[Collected data entries]
-- Opening Marker --

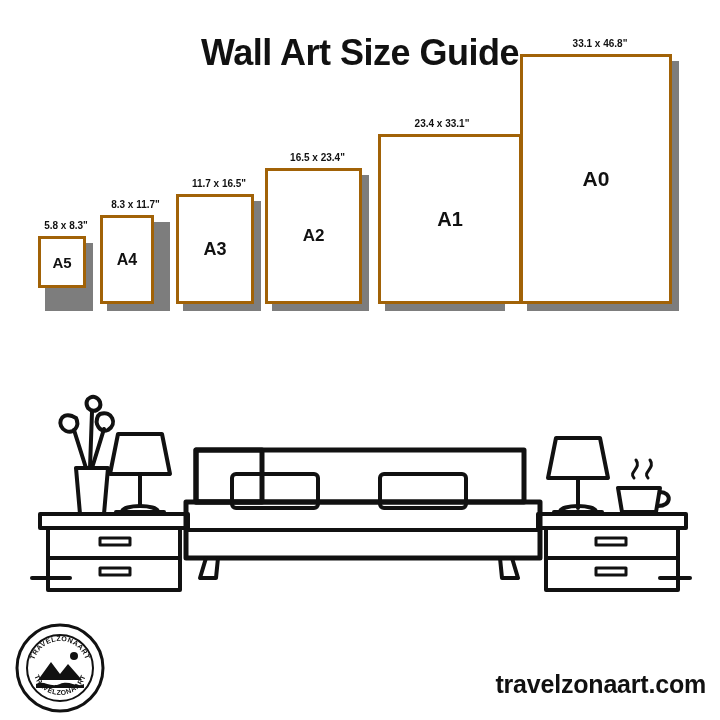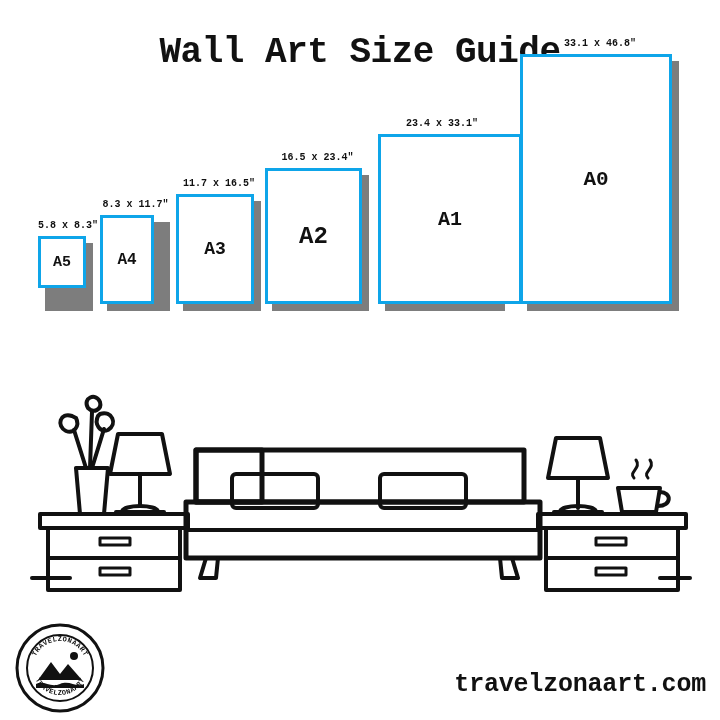--- a/index.html
+++ b/index.html
@@ -12,21 +12,20 @@
     height: 720px;
     font-family: "Liberation Sans", sans-serif;
     color: #1a1a1a;
     position: relative;
     overflow: hidden;
   }
   #page {
     position: relative;
     width: 720px;
     height: 720px;
-    font-family: Liberation Mono, monospace;
   }
 
   
   #title {
     position: absolute;
     top: 32px;
     left: 0;
     width: 720px;
     text-align: center;
     font-size: 36px;
@@ -61,21 +60,21 @@
     position: absolute;
     background: #7d7d7d;
     left: 7px;
     top: 7px;
   }
   .frame-box {
     position: absolute;
     left: 0;
     top: 0;
     background: #ffffff;
-    border: 3px solid #0ea5e9;
+    border: 3px solid #a16207;
     box-sizing: border-box;
     display: flex;
     align-items: center;
     justify-content: center;
   }
   .frame-name {
     font-weight: bold;
     color: #111111;
   }
 
@@ -145,21 +144,21 @@
         <div class="frame-label" style="top: -16px;">11.7 x 16.5"</div>
         <div class="frame-shadow" style="width: 78px; height: 110px;"></div>
         <div class="frame-box" style="width: 78px; height: 110px;">
           <span class="frame-name" style="font-size: 18px;">A3</span>
         </div>
       </div>
       <div class="frame-wrap" style="left: 265px; bottom: 88px; width: 105px; height: 144px;">
         <div class="frame-label" style="top: -16px;">16.5 x 23.4"</div>
         <div class="frame-shadow" style="width: 97px; height: 136px;"></div>
         <div class="frame-box" style="width: 97px; height: 136px;">
-          <span class="frame-name" style="font-size: 24px;">A2</span>
+          <span class="frame-name" style="font-size: 17px;">A2</span>
         </div>
       </div>
       <div class="frame-wrap" style="left: 378px; bottom: 88px; width: 128px; height: 178px;">
         <div class="frame-label" style="top: -16px;">23.4 x 33.1"</div>
         <div class="frame-shadow" style="width: 120px; height: 170px;"></div>
         <div class="frame-box" style="width: 144px; height: 170px;">
           <span class="frame-name" style="font-size: 20px;">A1</span>
         </div>
       </div>
       <div class="frame-wrap" style="left: 520px; bottom: 88px; width: 160px; height: 258px;">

-- Closing Marker --

Task prompt:
Keeping the pictures out, print the entries above exactly as written.

Exercise response:
--- a/index.html
+++ b/index.html
@@ -12,21 +12,20 @@
     height: 720px;
     font-family: "Liberation Sans", sans-serif;
     color: #1a1a1a;
     position: relative;
     overflow: hidden;
   }
   #page {
     position: relative;
     width: 720px;
     height: 720px;
-    font-family: Liberation Mono, monospace;
   }
 
   
   #title {
     position: absolute;
     top: 32px;
     left: 0;
     width: 720px;
     text-align: center;
     font-size: 36px;
@@ -61,21 +60,21 @@
     position: absolute;
     background: #7d7d7d;
     left: 7px;
     top: 7px;
   }
   .frame-box {
     position: absolute;
     left: 0;
     top: 0;
     background: #ffffff;
-    border: 3px solid #0ea5e9;
+    border: 3px solid #a16207;
     box-sizing: border-box;
     display: flex;
     align-items: center;
     justify-content: center;
   }
   .frame-name {
     font-weight: bold;
     color: #111111;
   }
 
@@ -145,21 +144,21 @@
         <div class="frame-label" style="top: -16px;">11.7 x 16.5"</div>
         <div class="frame-shadow" style="width: 78px; height: 110px;"></div>
         <div class="frame-box" style="width: 78px; height: 110px;">
           <span class="frame-name" style="font-size: 18px;">A3</span>
         </div>
       </div>
       <div class="frame-wrap" style="left: 265px; bottom: 88px; width: 105px; height: 144px;">
         <div class="frame-label" style="top: -16px;">16.5 x 23.4"</div>
         <div class="frame-shadow" style="width: 97px; height: 136px;"></div>
         <div class="frame-box" style="width: 97px; height: 136px;">
-          <span class="frame-name" style="font-size: 24px;">A2</span>
+          <span class="frame-name" style="font-size: 17px;">A2</span>
         </div>
       </div>
       <div class="frame-wrap" style="left: 378px; bottom: 88px; width: 128px; height: 178px;">
         <div class="frame-label" style="top: -16px;">23.4 x 33.1"</div>
         <div class="frame-shadow" style="width: 120px; height: 170px;"></div>
         <div class="frame-box" style="width: 144px; height: 170px;">
           <span class="frame-name" style="font-size: 20px;">A1</span>
         </div>
       </div>
       <div class="frame-wrap" style="left: 520px; bottom: 88px; width: 160px; height: 258px;">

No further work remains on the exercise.